◆ Directions for this task
All entries below need to be written out exactly, but without their pictures.

◆ Recorded data
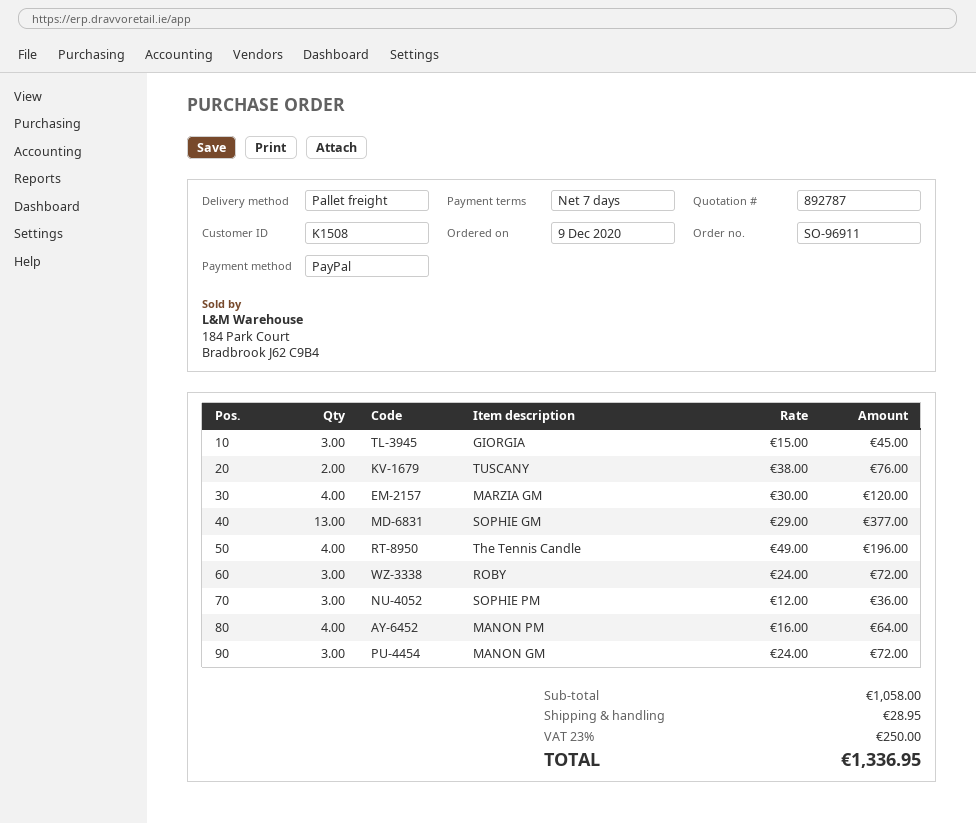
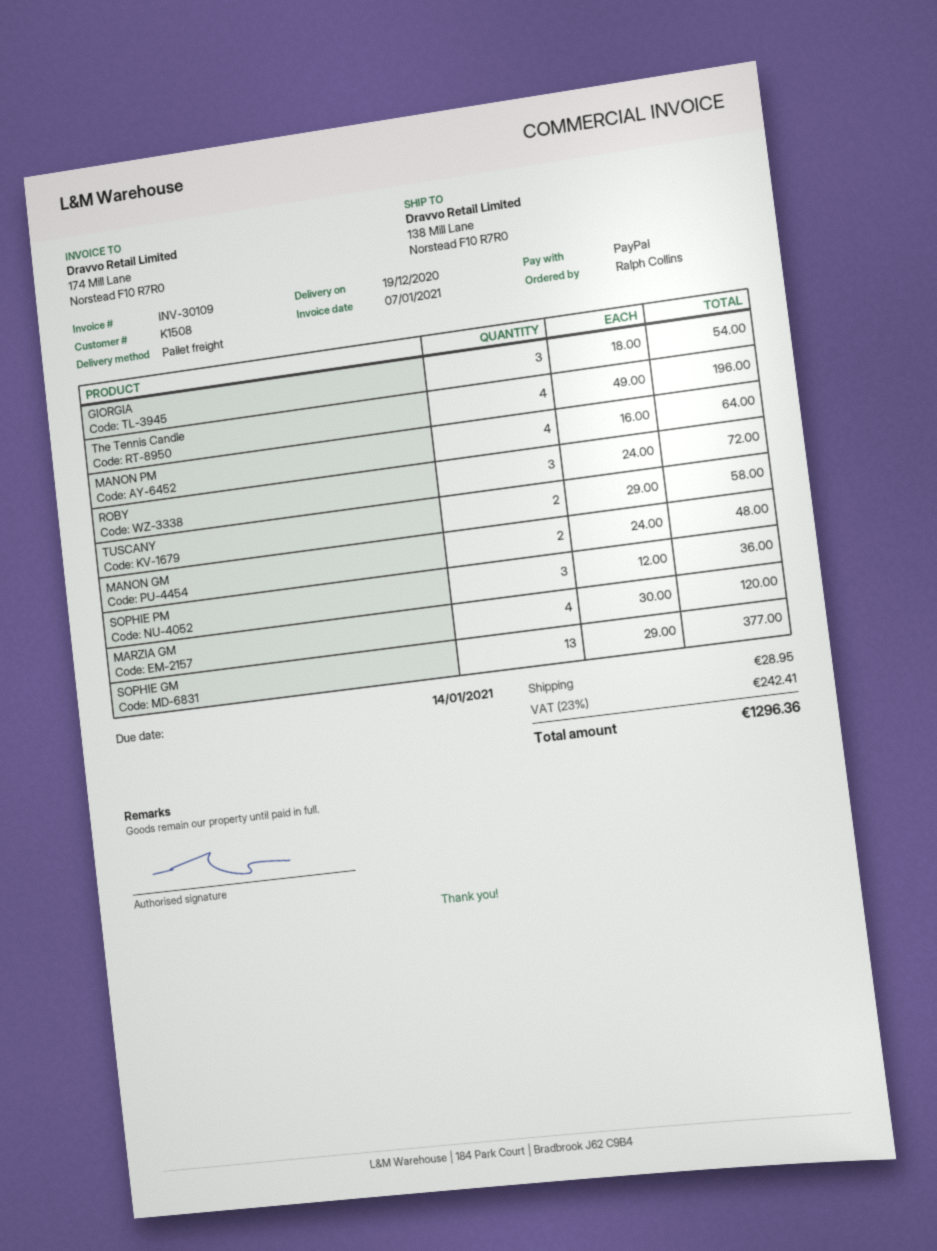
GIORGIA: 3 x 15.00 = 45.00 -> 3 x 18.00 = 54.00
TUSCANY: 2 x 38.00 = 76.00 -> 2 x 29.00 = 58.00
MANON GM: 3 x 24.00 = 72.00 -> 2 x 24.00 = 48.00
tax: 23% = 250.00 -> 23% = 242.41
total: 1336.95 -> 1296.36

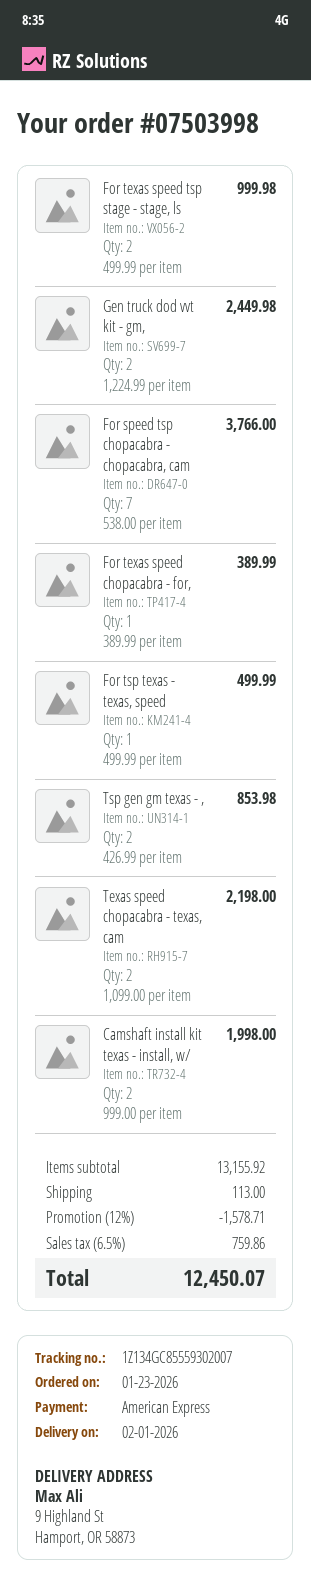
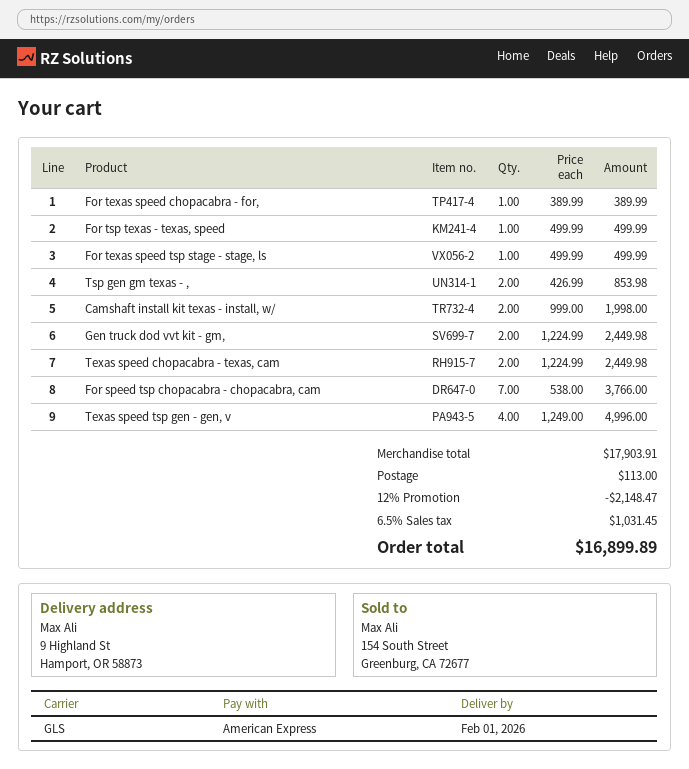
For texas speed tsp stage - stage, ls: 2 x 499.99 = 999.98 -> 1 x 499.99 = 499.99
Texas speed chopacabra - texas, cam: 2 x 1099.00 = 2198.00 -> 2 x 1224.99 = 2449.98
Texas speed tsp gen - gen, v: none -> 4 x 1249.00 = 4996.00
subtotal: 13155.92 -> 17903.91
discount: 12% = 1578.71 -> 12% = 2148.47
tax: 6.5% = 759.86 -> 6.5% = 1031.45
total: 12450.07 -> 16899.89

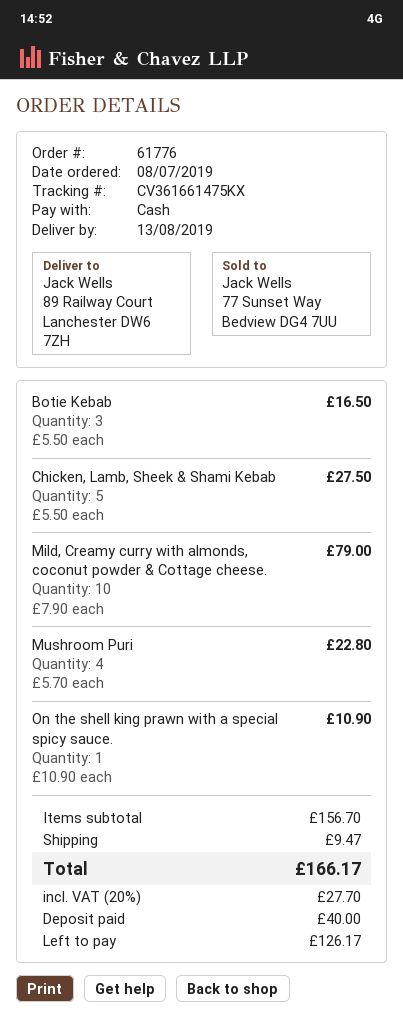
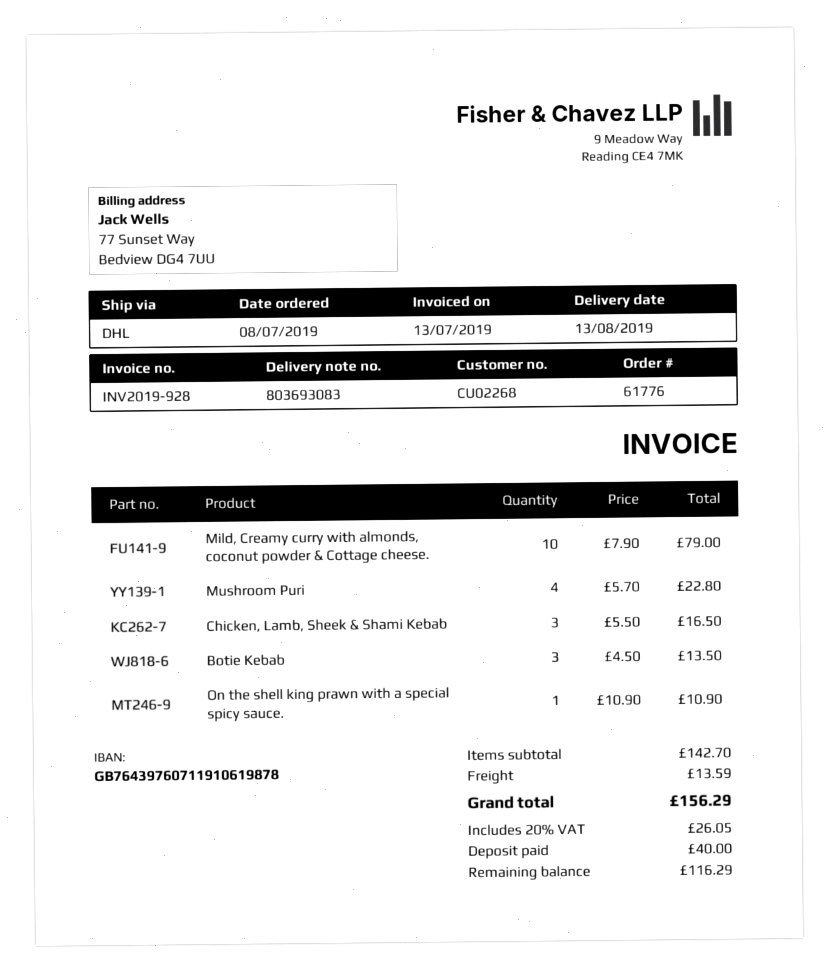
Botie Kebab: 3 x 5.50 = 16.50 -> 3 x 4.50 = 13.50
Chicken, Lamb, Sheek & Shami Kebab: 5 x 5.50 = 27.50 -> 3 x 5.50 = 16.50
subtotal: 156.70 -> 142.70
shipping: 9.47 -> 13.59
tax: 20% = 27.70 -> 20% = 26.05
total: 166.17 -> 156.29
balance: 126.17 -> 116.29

◆ Expected answer
GIORGIA: 3 x 15.00 = 45.00 -> 3 x 18.00 = 54.00
TUSCANY: 2 x 38.00 = 76.00 -> 2 x 29.00 = 58.00
MANON GM: 3 x 24.00 = 72.00 -> 2 x 24.00 = 48.00
tax: 23% = 250.00 -> 23% = 242.41
total: 1336.95 -> 1296.36

For texas speed tsp stage - stage, ls: 2 x 499.99 = 999.98 -> 1 x 499.99 = 499.99
Texas speed chopacabra - texas, cam: 2 x 1099.00 = 2198.00 -> 2 x 1224.99 = 2449.98
Texas speed tsp gen - gen, v: none -> 4 x 1249.00 = 4996.00
subtotal: 13155.92 -> 17903.91
discount: 12% = 1578.71 -> 12% = 2148.47
tax: 6.5% = 759.86 -> 6.5% = 1031.45
total: 12450.07 -> 16899.89

Botie Kebab: 3 x 5.50 = 16.50 -> 3 x 4.50 = 13.50
Chicken, Lamb, Sheek & Shami Kebab: 5 x 5.50 = 27.50 -> 3 x 5.50 = 16.50
subtotal: 156.70 -> 142.70
shipping: 9.47 -> 13.59
tax: 20% = 27.70 -> 20% = 26.05
total: 166.17 -> 156.29
balance: 126.17 -> 116.29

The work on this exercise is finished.